Abstract Background It has been shown that bcl2, bcl-XL and mcl-1 protein levels are high in chronic lymphocytic leukemia cells, and resultantly, apoptosis does not occur chronic lymphocytic leukemia cells. Apelin and apela (ELABELA/ELA/Toddler) are two peptide ligands for a class A G-protein coupled receptor called apelin receptor.
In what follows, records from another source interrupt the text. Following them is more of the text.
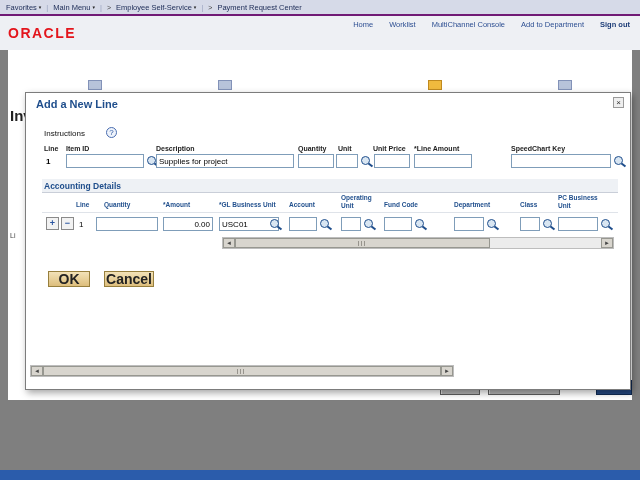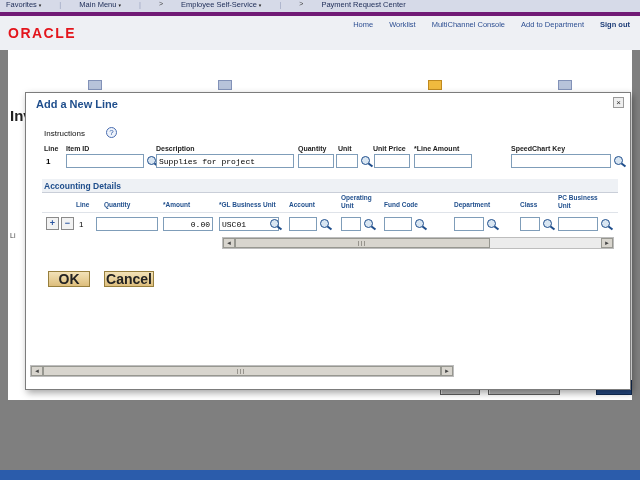--- a/index.html
+++ b/index.html
@@ -8,8 +8,8 @@
 
   
   .crumb-bar { position:absolute; top:0; left:0; width:640px; height:16px; background:#d6dae8;
-               border-bottom:4px solid #701a75; display:flex; align-items:flex-start; padding-left:6px;
-               gap:18px; color:#1b2a55; font-size:7.5px; }
+               border-bottom:2px solid #701a75; display:flex; align-items:center; padding-left:6px;
+               gap:5px; color:#1b2a55; font-size:7.5px; }
   .crumb-item { display:inline-flex; align-items:center; gap:2px; cursor:pointer; }
   .caret { font-size:5px; color:#222; }
   .sep { color:#9aa3bf; }

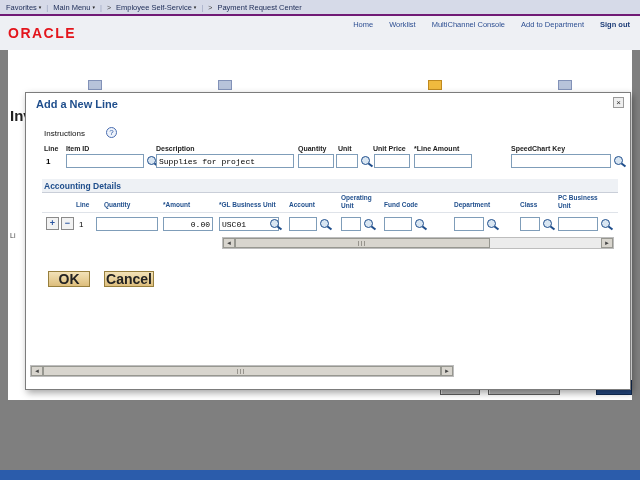--- a/index.html
+++ b/index.html
@@ -51,7 +51,7 @@
 
   .f-label { position:absolute; top:52px; font-size:7px; font-weight:bold; color:#222; white-space:nowrap; }
   .tb { position:absolute; height:14px; border:1px solid #7f9db9; background:#fff; font-size:8px;
-        padding:0 2px; font-family:Liberation Mono, monospace; color:#000; }
+        padding:0 2px; font-family:Liberation Sans, sans-serif; color:#000; }
   .lk { position:absolute; width:13px; height:14px; cursor:pointer; }
   .lk::before { content:""; position:absolute; left:1px; top:2px; width:7px; height:7px;
                 border:1px solid #1f4e8c; border-radius:50%; background:#d9e6f2; }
Studies have shown that ELA inhibits apoptosis by inhibiting apoptotic proteins and activating anti-apoptotic proteins. Proteins and genes involved in apoptosis are valuable for targeted cancer therapy. We hypothesized that serum levels may be increased in patients with chronic lymphocytic leukemia based on the antiapoptotic effect of ELA. We compared serum ELABELA levels of healthy volunteers and patients with chronic lymphocytic leukemia. We aimed to draw attention to a new molecule worthy of research in targeted cancer treatment. Methods Forty two untreated CLL patients and 41 healthy volunteers were included in the study. Serum ELA levels were measured by using enzyme-linked immunosorbent assay kits (Dhanghai Sunred Biological Technology co. Ltd), automated ELISA reader (Thermo Scientific, FİNLAND) and computer program (Scanlt for Multiscan F.C.2.5.1) in accordance with the manufacturer’s instructions. Statistical analysis was done by Statistical Package for Social Sciences for Windows 20 (IBM SPSS Inc., Chicago, IL) ve MedCalc programs. ELA and variables related to CLL were correlated with Spearman correlation anlysis test. ROC analysis and Youden index method were used to determine a cut off point for ELA. All p-values were 2-sided with statistical significance at 0.05 alpha levels. Results In our study, we found that serum ELA levels were significantly higher in patients with CLL. Conclusions This study highlights that ELA targeting may be a potential therapeutic option for treating CLL.